The H11AA1M has a minimum CTR (Current Transfer Ratio) of 20%. That means if you have 20mA going through the emitter (LED) then the detector (transistor) may only be able to switch 20mA * 20% = 4mA.

You measured 50mA 'trigger' current when the garage door opener input was shorted, so you should be using an optocoupler that will switch that much current.

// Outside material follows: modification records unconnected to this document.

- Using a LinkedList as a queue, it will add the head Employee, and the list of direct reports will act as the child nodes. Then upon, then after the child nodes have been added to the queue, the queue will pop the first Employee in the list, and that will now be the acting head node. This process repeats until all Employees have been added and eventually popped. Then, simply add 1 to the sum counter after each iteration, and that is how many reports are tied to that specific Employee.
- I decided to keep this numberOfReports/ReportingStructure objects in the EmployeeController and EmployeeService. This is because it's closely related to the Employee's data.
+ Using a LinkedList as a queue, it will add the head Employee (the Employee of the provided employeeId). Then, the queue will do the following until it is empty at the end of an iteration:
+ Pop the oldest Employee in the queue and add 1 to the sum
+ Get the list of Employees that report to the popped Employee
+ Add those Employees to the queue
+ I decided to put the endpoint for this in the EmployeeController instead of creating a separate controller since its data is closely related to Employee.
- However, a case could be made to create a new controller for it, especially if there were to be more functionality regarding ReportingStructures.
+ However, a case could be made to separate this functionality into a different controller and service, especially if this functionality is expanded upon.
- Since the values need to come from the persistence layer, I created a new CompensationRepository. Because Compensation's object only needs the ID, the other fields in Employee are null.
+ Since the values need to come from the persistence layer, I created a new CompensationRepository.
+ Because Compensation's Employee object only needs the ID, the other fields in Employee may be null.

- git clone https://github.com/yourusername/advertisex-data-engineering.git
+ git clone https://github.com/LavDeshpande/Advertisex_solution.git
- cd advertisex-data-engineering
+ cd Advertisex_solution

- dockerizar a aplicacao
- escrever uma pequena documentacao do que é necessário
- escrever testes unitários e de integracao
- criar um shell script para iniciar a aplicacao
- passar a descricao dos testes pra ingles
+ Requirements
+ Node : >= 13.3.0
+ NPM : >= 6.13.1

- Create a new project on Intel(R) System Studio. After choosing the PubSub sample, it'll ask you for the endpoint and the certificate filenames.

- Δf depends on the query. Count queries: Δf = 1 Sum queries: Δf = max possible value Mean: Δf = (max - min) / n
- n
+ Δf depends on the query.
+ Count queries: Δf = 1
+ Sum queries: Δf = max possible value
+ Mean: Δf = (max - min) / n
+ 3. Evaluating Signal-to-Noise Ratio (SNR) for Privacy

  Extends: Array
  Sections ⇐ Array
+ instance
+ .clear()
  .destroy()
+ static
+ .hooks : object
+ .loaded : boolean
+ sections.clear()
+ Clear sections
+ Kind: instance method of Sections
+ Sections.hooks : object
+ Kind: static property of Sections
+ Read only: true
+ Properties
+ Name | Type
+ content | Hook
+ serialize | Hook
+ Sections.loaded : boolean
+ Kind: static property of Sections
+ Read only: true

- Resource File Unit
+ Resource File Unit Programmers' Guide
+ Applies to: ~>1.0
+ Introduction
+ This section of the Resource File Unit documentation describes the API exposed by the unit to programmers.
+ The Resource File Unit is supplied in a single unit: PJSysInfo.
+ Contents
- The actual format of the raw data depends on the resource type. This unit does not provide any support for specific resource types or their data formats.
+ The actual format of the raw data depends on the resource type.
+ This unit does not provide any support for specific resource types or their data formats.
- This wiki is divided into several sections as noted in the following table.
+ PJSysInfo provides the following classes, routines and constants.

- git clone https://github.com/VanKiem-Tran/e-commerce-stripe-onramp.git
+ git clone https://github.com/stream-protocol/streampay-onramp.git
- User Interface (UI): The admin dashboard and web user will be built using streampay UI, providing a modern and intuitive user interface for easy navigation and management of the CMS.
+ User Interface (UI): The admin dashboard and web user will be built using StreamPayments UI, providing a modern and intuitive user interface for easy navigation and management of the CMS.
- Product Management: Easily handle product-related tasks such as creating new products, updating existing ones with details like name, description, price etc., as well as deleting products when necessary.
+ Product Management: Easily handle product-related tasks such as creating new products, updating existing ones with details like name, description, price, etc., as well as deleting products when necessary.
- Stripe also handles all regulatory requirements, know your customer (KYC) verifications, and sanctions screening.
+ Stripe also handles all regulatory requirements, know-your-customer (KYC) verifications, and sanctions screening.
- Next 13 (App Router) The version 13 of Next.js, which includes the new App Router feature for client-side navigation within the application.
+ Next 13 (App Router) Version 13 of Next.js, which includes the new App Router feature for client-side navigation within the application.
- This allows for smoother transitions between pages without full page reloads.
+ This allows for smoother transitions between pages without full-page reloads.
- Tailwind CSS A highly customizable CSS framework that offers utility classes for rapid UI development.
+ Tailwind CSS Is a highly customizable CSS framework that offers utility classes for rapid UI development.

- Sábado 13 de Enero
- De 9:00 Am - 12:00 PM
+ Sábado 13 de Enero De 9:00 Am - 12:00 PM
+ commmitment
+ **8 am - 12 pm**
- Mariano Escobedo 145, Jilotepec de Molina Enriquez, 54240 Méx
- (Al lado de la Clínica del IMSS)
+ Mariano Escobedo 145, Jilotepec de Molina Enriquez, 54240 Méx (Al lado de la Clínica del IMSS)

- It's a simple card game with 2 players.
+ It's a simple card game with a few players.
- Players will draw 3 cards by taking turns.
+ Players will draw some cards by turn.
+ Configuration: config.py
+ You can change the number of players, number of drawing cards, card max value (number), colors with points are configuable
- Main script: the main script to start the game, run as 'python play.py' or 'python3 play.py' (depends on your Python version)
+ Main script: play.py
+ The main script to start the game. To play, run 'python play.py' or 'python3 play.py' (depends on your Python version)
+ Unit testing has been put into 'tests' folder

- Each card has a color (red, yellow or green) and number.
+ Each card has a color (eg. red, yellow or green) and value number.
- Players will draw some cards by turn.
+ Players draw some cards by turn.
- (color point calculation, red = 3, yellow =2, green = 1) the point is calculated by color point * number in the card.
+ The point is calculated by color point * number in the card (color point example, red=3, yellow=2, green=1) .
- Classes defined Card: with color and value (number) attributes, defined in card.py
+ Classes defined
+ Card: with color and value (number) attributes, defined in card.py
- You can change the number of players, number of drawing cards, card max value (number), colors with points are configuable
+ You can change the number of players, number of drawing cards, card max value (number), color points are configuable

ESP8266 GPIOs are only guaranteed to supply 12mA maximum, so your optocoupler should have a CTR of at least 50mA/12mA = 4.2.

So why does it work after removing R2? Your particular ESP8266 might manage to drive 20mA into a 100Ω resistor and infrared LED, and your individual optocoupler unit might achieve a CTR of >1.5 at 20mA. However the fact that it can't handle an extra 100Ω on the output suggests that it is barely working. It may fail in colder or hotter weather, or when the optocoupler transistor overheats because it is out of saturation.

For reliability you should increase the value of R1 to draw no more than 12mA from the ESP8266's GPIO, and change the optocoupler to one with higher CTR, eg. 4N33 or H11B3.